* Problem requirements:
Exactly reproduce all the records, keeping pictures out of the copy.

▼▼▼

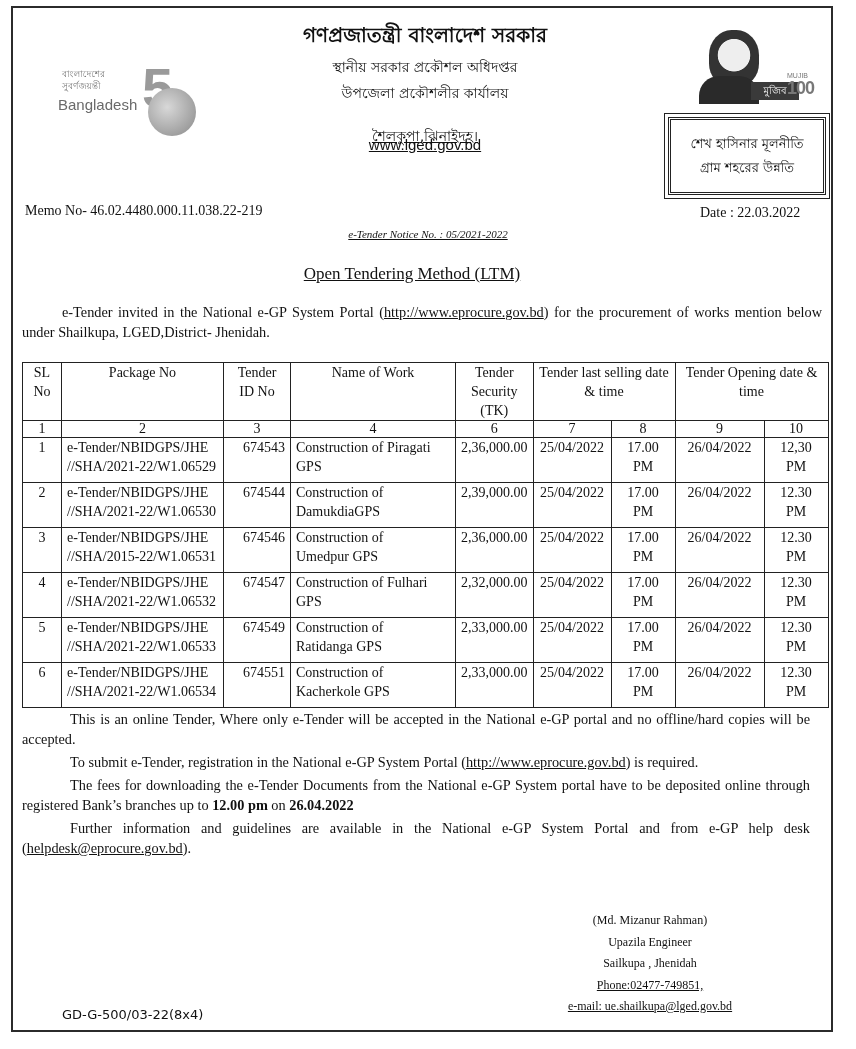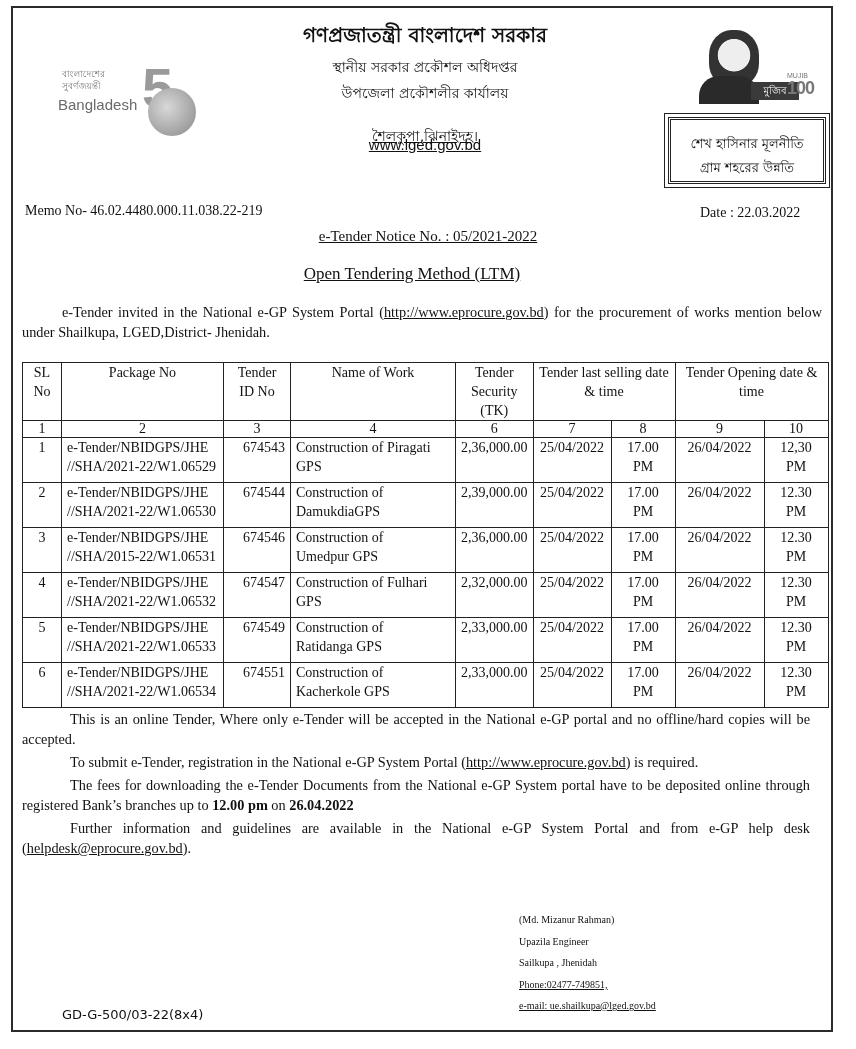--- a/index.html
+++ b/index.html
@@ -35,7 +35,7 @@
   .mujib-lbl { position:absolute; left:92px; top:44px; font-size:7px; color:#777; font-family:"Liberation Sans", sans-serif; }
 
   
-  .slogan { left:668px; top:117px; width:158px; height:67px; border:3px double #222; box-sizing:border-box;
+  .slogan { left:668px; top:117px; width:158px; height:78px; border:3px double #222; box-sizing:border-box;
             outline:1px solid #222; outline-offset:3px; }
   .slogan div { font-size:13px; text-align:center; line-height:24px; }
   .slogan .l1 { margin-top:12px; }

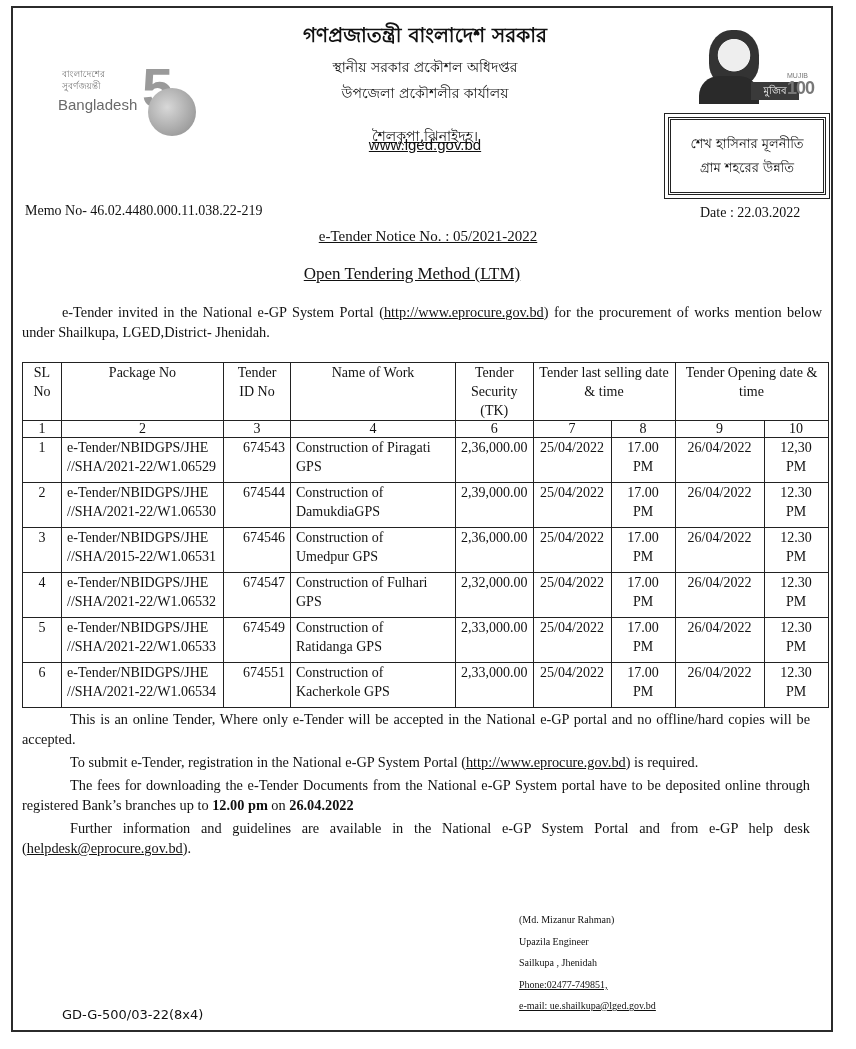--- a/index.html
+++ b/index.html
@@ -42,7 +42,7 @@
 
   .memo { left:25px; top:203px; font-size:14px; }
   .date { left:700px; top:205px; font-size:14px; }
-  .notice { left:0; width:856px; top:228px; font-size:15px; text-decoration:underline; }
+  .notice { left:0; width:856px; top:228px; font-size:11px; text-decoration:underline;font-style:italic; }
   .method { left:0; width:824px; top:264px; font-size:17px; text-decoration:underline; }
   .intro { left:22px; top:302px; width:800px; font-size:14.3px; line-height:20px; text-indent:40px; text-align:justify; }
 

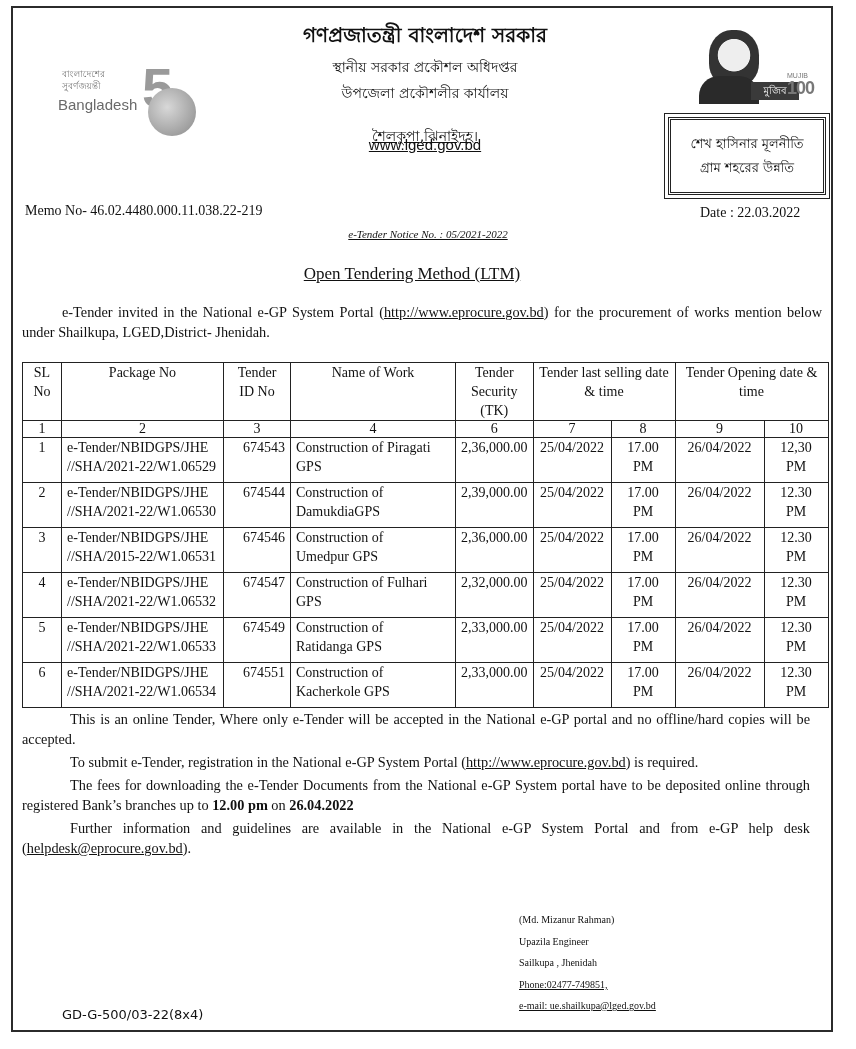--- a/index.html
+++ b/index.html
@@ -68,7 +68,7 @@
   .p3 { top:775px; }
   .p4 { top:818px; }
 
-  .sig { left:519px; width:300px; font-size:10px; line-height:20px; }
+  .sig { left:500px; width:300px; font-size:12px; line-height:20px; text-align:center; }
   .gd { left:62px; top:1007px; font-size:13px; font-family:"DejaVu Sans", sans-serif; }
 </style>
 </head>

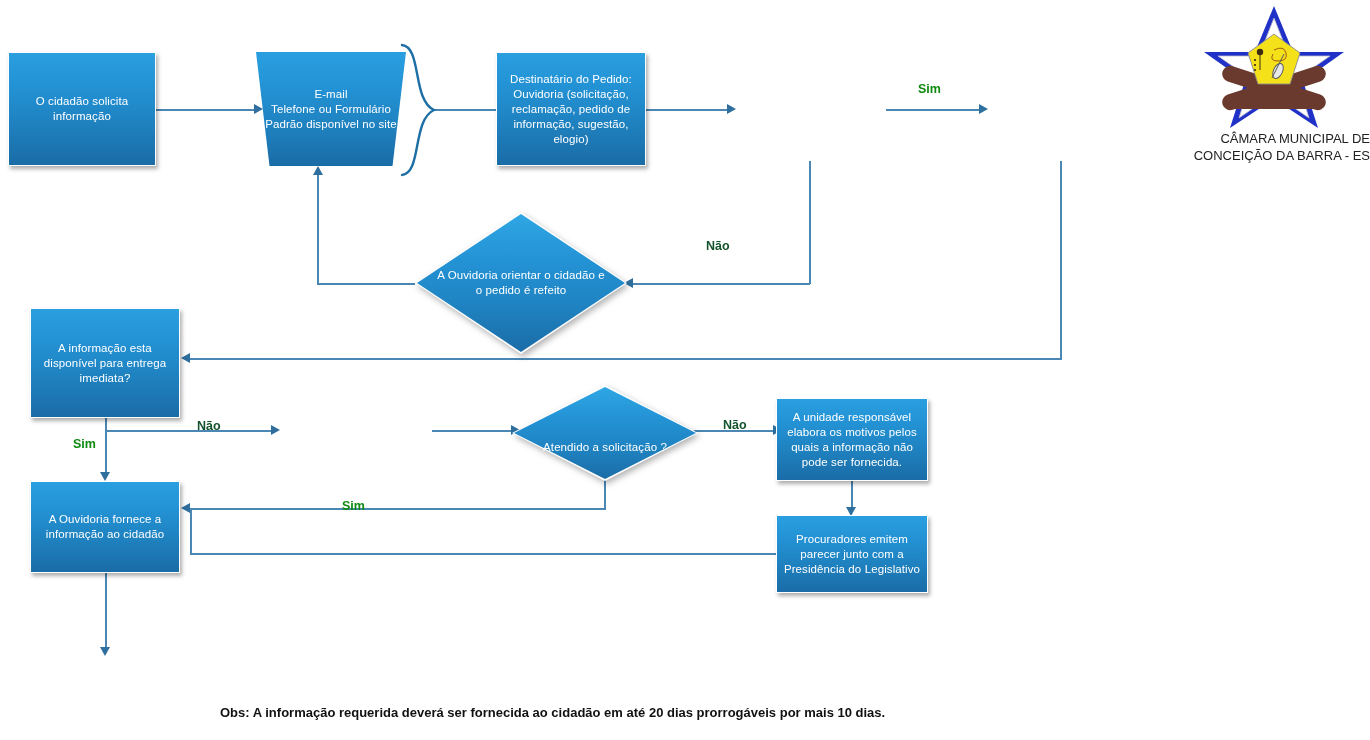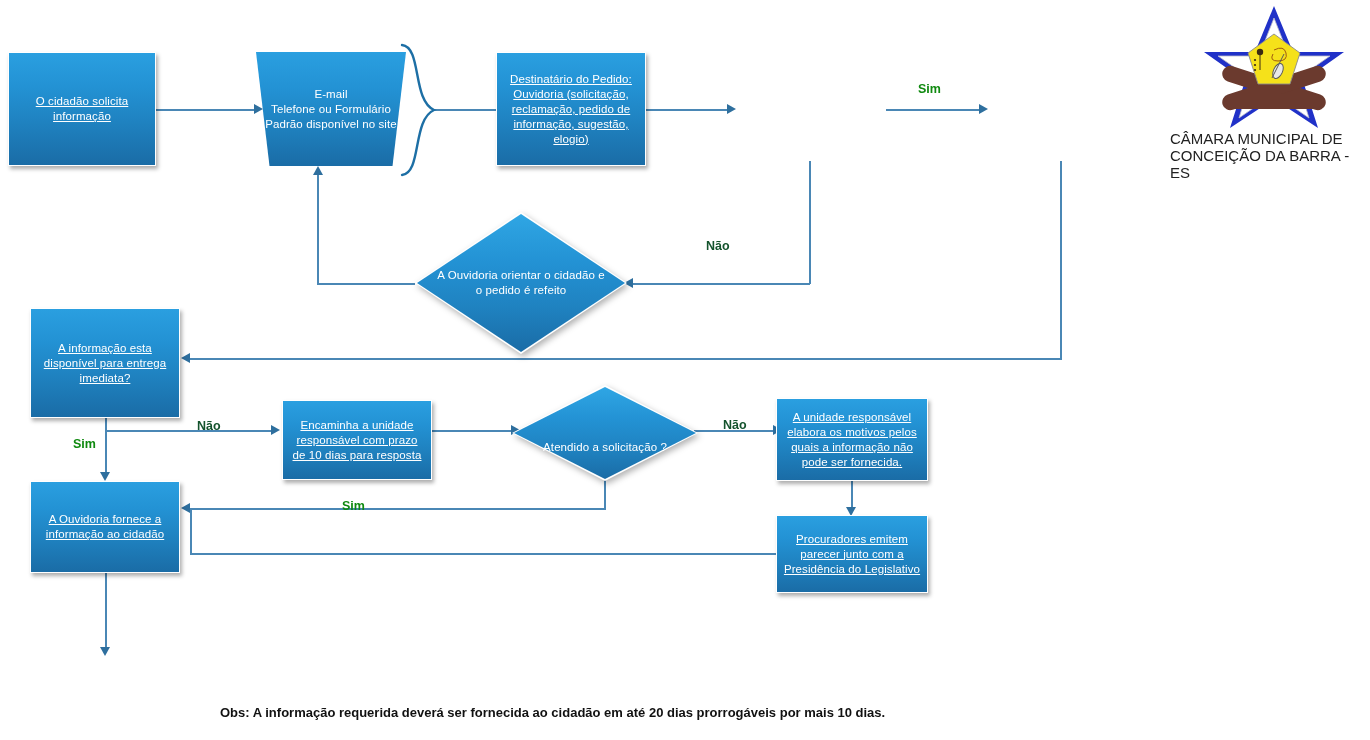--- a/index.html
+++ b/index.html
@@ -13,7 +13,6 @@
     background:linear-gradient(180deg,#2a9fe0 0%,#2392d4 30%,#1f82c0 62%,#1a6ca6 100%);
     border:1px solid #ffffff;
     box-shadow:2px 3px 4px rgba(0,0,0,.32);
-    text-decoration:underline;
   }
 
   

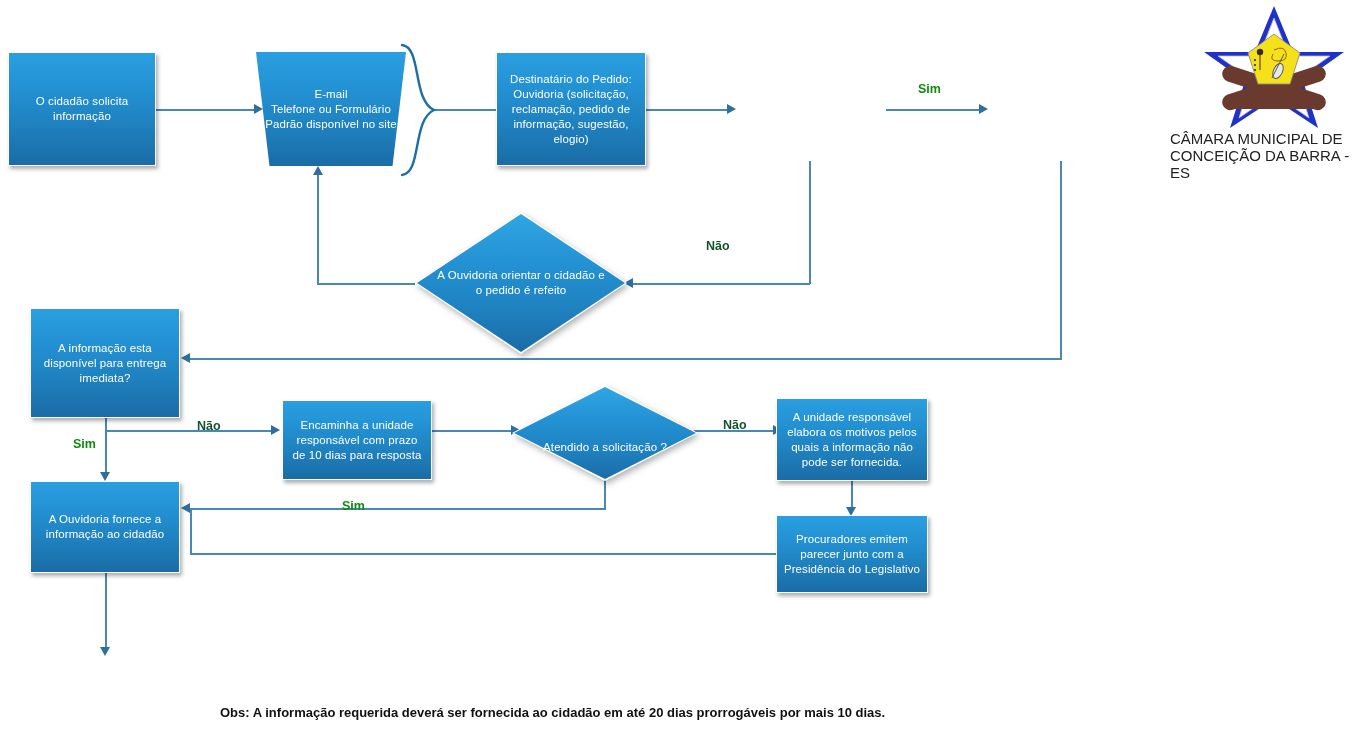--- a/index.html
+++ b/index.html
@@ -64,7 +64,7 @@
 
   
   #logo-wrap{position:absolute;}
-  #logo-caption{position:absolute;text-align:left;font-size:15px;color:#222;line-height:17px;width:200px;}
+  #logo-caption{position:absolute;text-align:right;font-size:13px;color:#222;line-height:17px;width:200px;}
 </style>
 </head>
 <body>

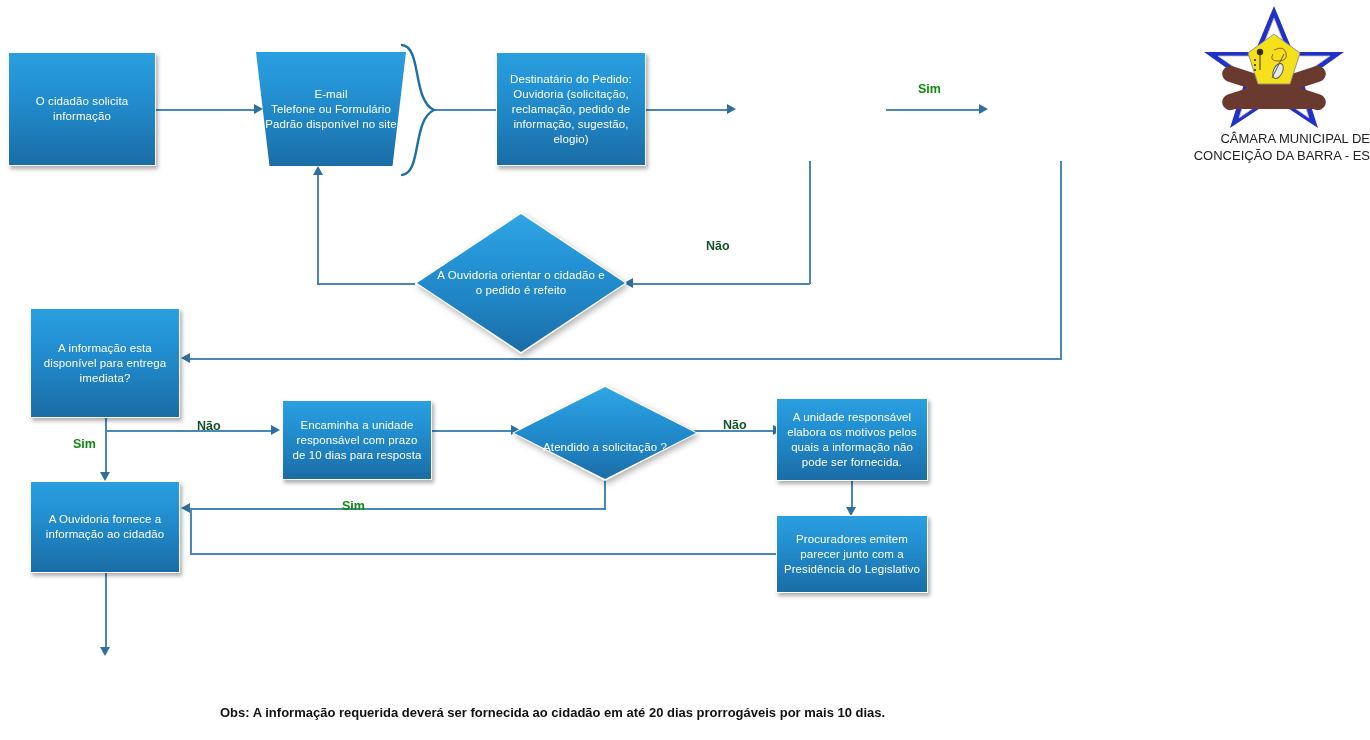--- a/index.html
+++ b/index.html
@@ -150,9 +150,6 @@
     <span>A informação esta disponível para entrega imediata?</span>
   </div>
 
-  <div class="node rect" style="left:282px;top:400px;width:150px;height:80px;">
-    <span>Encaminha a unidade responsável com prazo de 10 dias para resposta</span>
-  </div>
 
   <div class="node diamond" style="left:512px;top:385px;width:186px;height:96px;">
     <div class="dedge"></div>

▲▲▲

* Result of the exercise:
--- a/index.html
+++ b/index.html
@@ -35,7 +35,7 @@
   .mujib-lbl { position:absolute; left:92px; top:44px; font-size:7px; color:#777; font-family:"Liberation Sans", sans-serif; }
 
   
-  .slogan { left:668px; top:117px; width:158px; height:67px; border:3px double #222; box-sizing:border-box;
+  .slogan { left:668px; top:117px; width:158px; height:78px; border:3px double #222; box-sizing:border-box;
             outline:1px solid #222; outline-offset:3px; }
   .slogan div { font-size:13px; text-align:center; line-height:24px; }
   .slogan .l1 { margin-top:12px; }

--- a/index.html
+++ b/index.html
@@ -42,7 +42,7 @@
 
   .memo { left:25px; top:203px; font-size:14px; }
   .date { left:700px; top:205px; font-size:14px; }
-  .notice { left:0; width:856px; top:228px; font-size:15px; text-decoration:underline; }
+  .notice { left:0; width:856px; top:228px; font-size:11px; text-decoration:underline;font-style:italic; }
   .method { left:0; width:824px; top:264px; font-size:17px; text-decoration:underline; }
   .intro { left:22px; top:302px; width:800px; font-size:14.3px; line-height:20px; text-indent:40px; text-align:justify; }
 

--- a/index.html
+++ b/index.html
@@ -68,7 +68,7 @@
   .p3 { top:775px; }
   .p4 { top:818px; }
 
-  .sig { left:519px; width:300px; font-size:10px; line-height:20px; }
+  .sig { left:500px; width:300px; font-size:12px; line-height:20px; text-align:center; }
   .gd { left:62px; top:1007px; font-size:13px; font-family:"DejaVu Sans", sans-serif; }
 </style>
 </head>

--- a/index.html
+++ b/index.html
@@ -13,7 +13,6 @@
     background:linear-gradient(180deg,#2a9fe0 0%,#2392d4 30%,#1f82c0 62%,#1a6ca6 100%);
     border:1px solid #ffffff;
     box-shadow:2px 3px 4px rgba(0,0,0,.32);
-    text-decoration:underline;
   }
 
   

--- a/index.html
+++ b/index.html
@@ -64,7 +64,7 @@
 
   
   #logo-wrap{position:absolute;}
-  #logo-caption{position:absolute;text-align:left;font-size:15px;color:#222;line-height:17px;width:200px;}
+  #logo-caption{position:absolute;text-align:right;font-size:13px;color:#222;line-height:17px;width:200px;}
 </style>
 </head>
 <body>

--- a/index.html
+++ b/index.html
@@ -150,9 +150,6 @@
     <span>A informação esta disponível para entrega imediata?</span>
   </div>
 
-  <div class="node rect" style="left:282px;top:400px;width:150px;height:80px;">
-    <span>Encaminha a unidade responsável com prazo de 10 dias para resposta</span>
-  </div>
 
   <div class="node diamond" style="left:512px;top:385px;width:186px;height:96px;">
     <div class="dedge"></div>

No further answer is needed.